Human and bovine aortic endothelial cells were obtained enzymatically with Type IA collagenase (1 mg ml^-1). They were cultured and stimulated under serum-starved conditions consisting of phenol-red-free Medium 199 (Gibco BRL, Life Technologies) with 0.4% charcoal-stripped fetal calf serum.

Immunoprecipitations

Cells were washed with ice-cold PBS and lysed with the following buffer: Tris-HCl (20 mM, pH 7.4), EDTA (10 mM), NaCl (100 mM), IGEPAL (1%), Na₃VO₄ (1 mM), NaF (50 mM), PMSF (0.1 mg ml^-1) and aprotinin (0.3 mg ml^-1).
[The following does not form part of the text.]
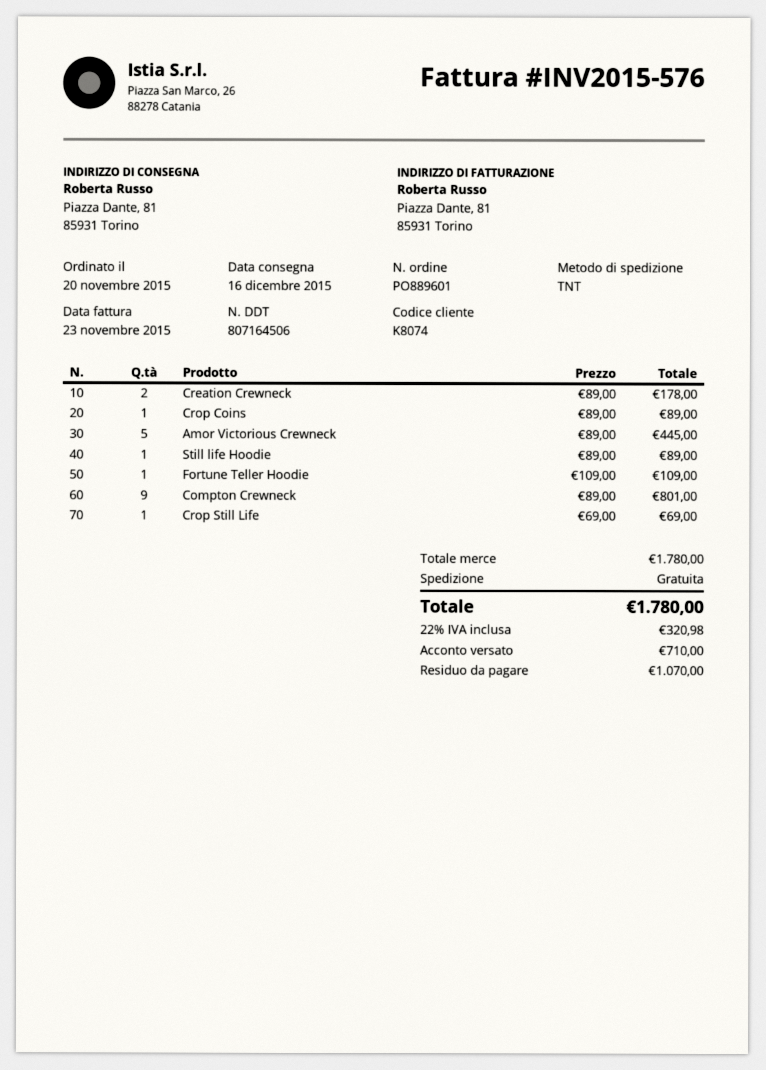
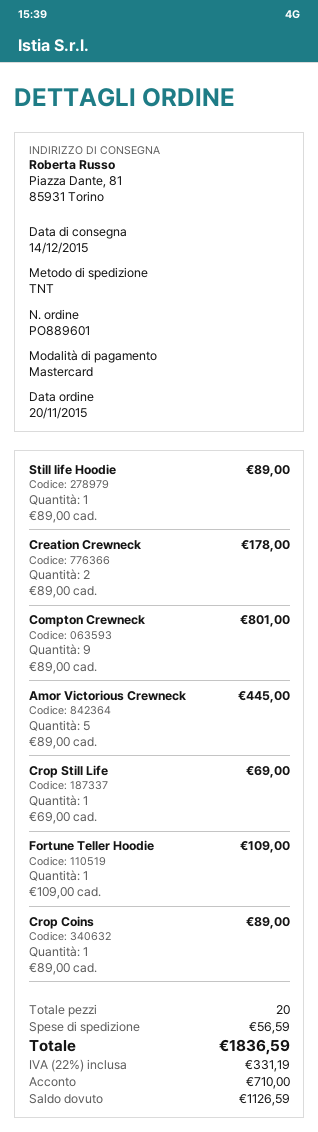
delivery date: 2015-12-16 -> 2015-12-14
shipping: 0.00 -> 56.59
tax: 22% = 320.98 -> 22% = 331.19
total: 1780.00 -> 1836.59
balance: 1070.00 -> 1126.59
We added the immunoprecipitating antibody (1 μg) to equal amounts of cell lysates (0.5–1 mg) in 500 μl of lysis buffer for 1 h at 4 °C with gentle rocking. Afterwards, 40 μl of 1:1 Protein-A-agarose was added and the entire mixture was rocked gently for another 1 h at 4 °C. The mixture was then centrifuged at 12,000g for 5 min at 4 °C. The supernatant was removed and the immunoprecipitate was washed three times with 500 μl of washing buffer, which differs from the lysis buffer in having 150 mM NaCl instead of 100 mM NaCl. We then separated proteins in the washed immunoprecipitate by SDS-PAGE and immunoblotted them with anti-ERα (Ab-10: Clone TE111.5D11, NeoMarkers, Fremont, CA) or anti-p85α (Upstate Biotech., Lake Placid, NY) antibody.
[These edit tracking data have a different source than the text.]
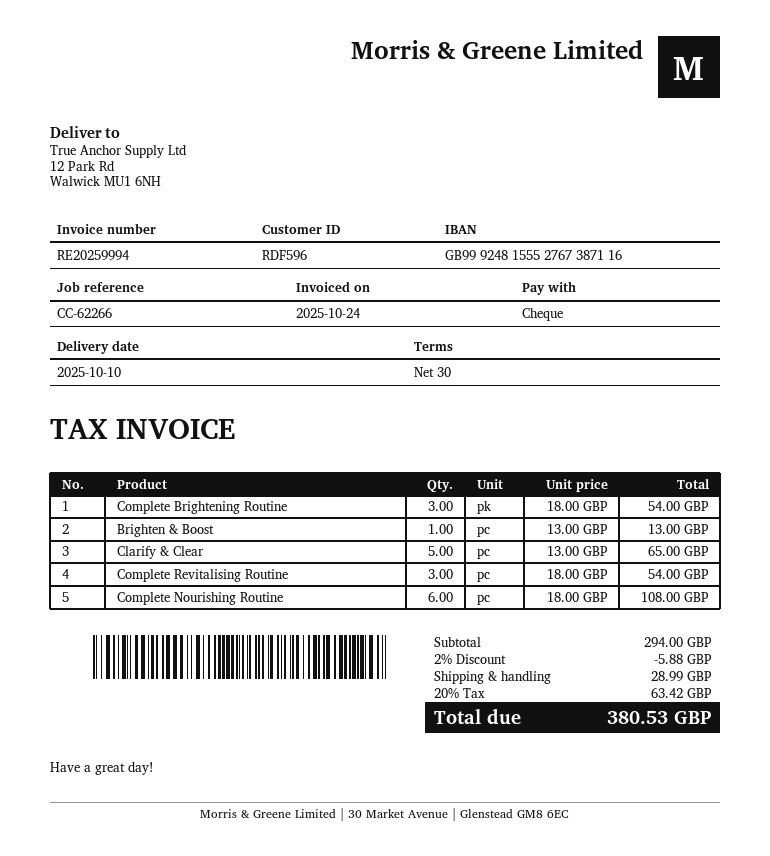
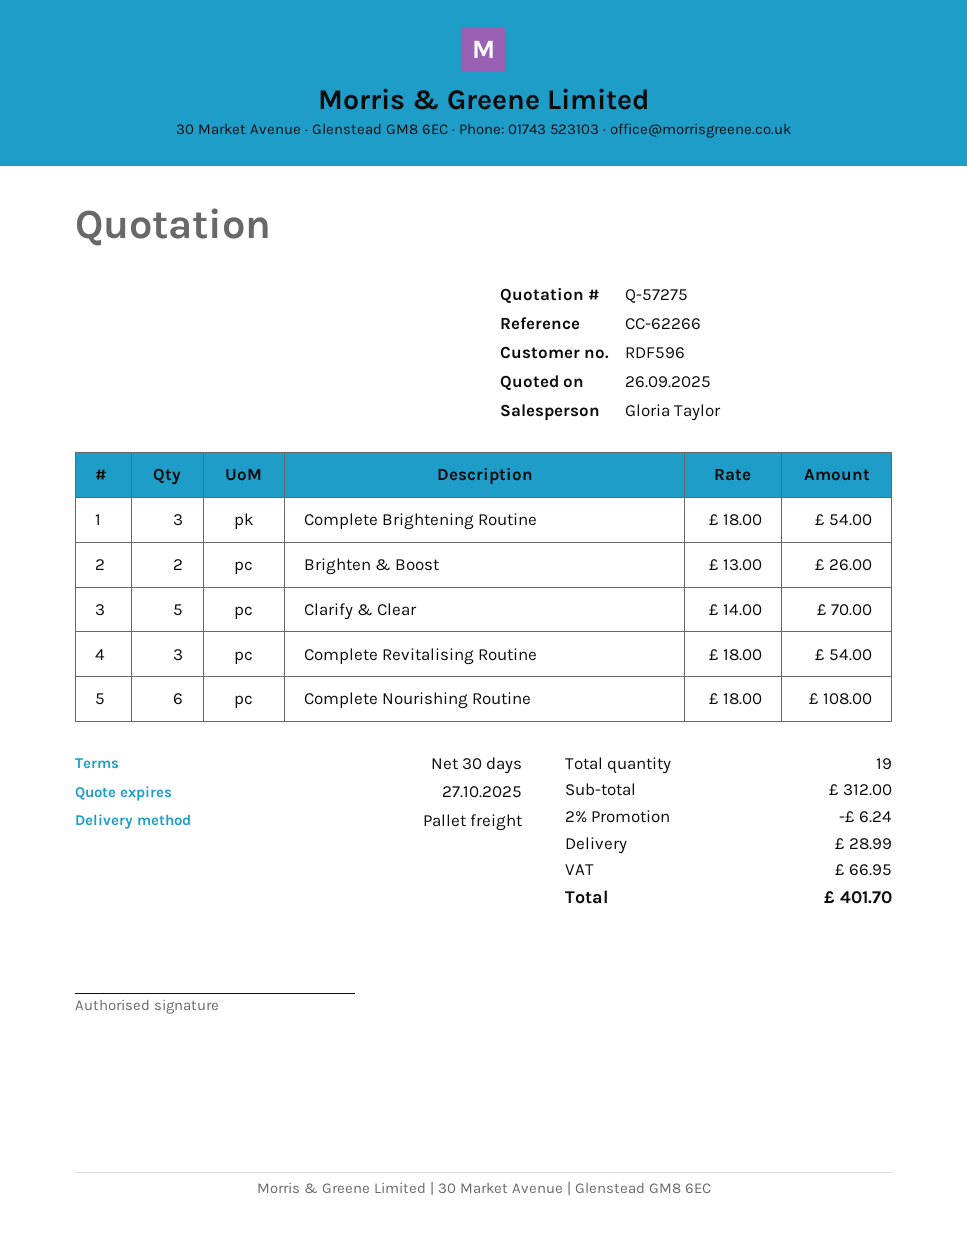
Brighten & Boost: 1 x 13.00 = 13.00 -> 2 x 13.00 = 26.00
Clarify & Clear: 5 x 13.00 = 65.00 -> 5 x 14.00 = 70.00
subtotal: 294.00 -> 312.00
discount: 2% = 5.88 -> 2% = 6.24
tax: 63.42 -> 66.95
total: 380.53 -> 401.70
GST fusion protein-affinity purification

Human recombinant GST—p85α fusion protein or GST (Sigma) bound to glutathioneagarose beads (1 μg protein per 20 μl beads) was suspended in 400 μl of Escherichia coli protein extract solution (10 mg ml^-1) and incubated with 1 μg human recombinant ERα (Panvera, Madison, WI) for 1 h at 4 °C. We pelleted the samples, and washed the beads five times with a buffer containing 50 mM potassium phosphate, pH 7.5, 150 mM KCl, 1 mM MgCl₂, 10 % (v/v) glycerol and 1% (v/v) Triton X-100 plus protease inhibitors. The beads were re-suspended in 50 μl of 2× Laemmli’s buffer and boiled for 5 min. Proteins were separated on SDS-PAGE.

Model of vascular injury

Ten-week-old, 24 g, male C57BL/6 mice (Hilltop, Scottsdale, PA) were subcutaneously implanted with 1.5 mg of slow-release E₂ tablets (Innovative Research of America, Sarasota, FL) 3–5 days before experiments to ensure steady-state serum E₂ levels and to avoid any effects of surgery on baseline haemodynamic parameters. Mice implanted with E₂ tablets had a serum E₂ level of 760 ± 30 pg ml^-1 compared with that of vehicle-treated mice (24 ± 6pgml^-1). Mice were anaesthetized and the cremaster muscle was studied under intravital microscopy²⁸. Ischaemia was induced by applying pressure to supplying arteries just sufficient to stop blood flow for 30 min. In some experiments, wortmannin (100 nM) or L-NAME (0.1 mM) was applied to the cremaster muscle during the ischaemic period. The pressure was released for reperfusion, and the same vessels were recorded in each animal before and after I/R. The rolling velocities of 25 leukocytes were measured in each venule, sorted and averaged for each rank to construct cumulative histograms. The velocities of 3,750 leukocytes were measured in 150 venules before and after I/R. The number of firmly adherent leukocytes was measured before and after I/R in the same 200-μm long segments of venules. The following number of venules were studied for leukocyte adhesion: untreated, 15 venules; E₂-treated, 20 venules; E₂-treated with wortmannin, 25 venules; E₂-treated with L-NAME, 15 venules. Cremaster eNOS activity was measured in three untreated, four E₂-treated, five E₂-treated with wortmannin and four E₂-treated with L-NAME mice.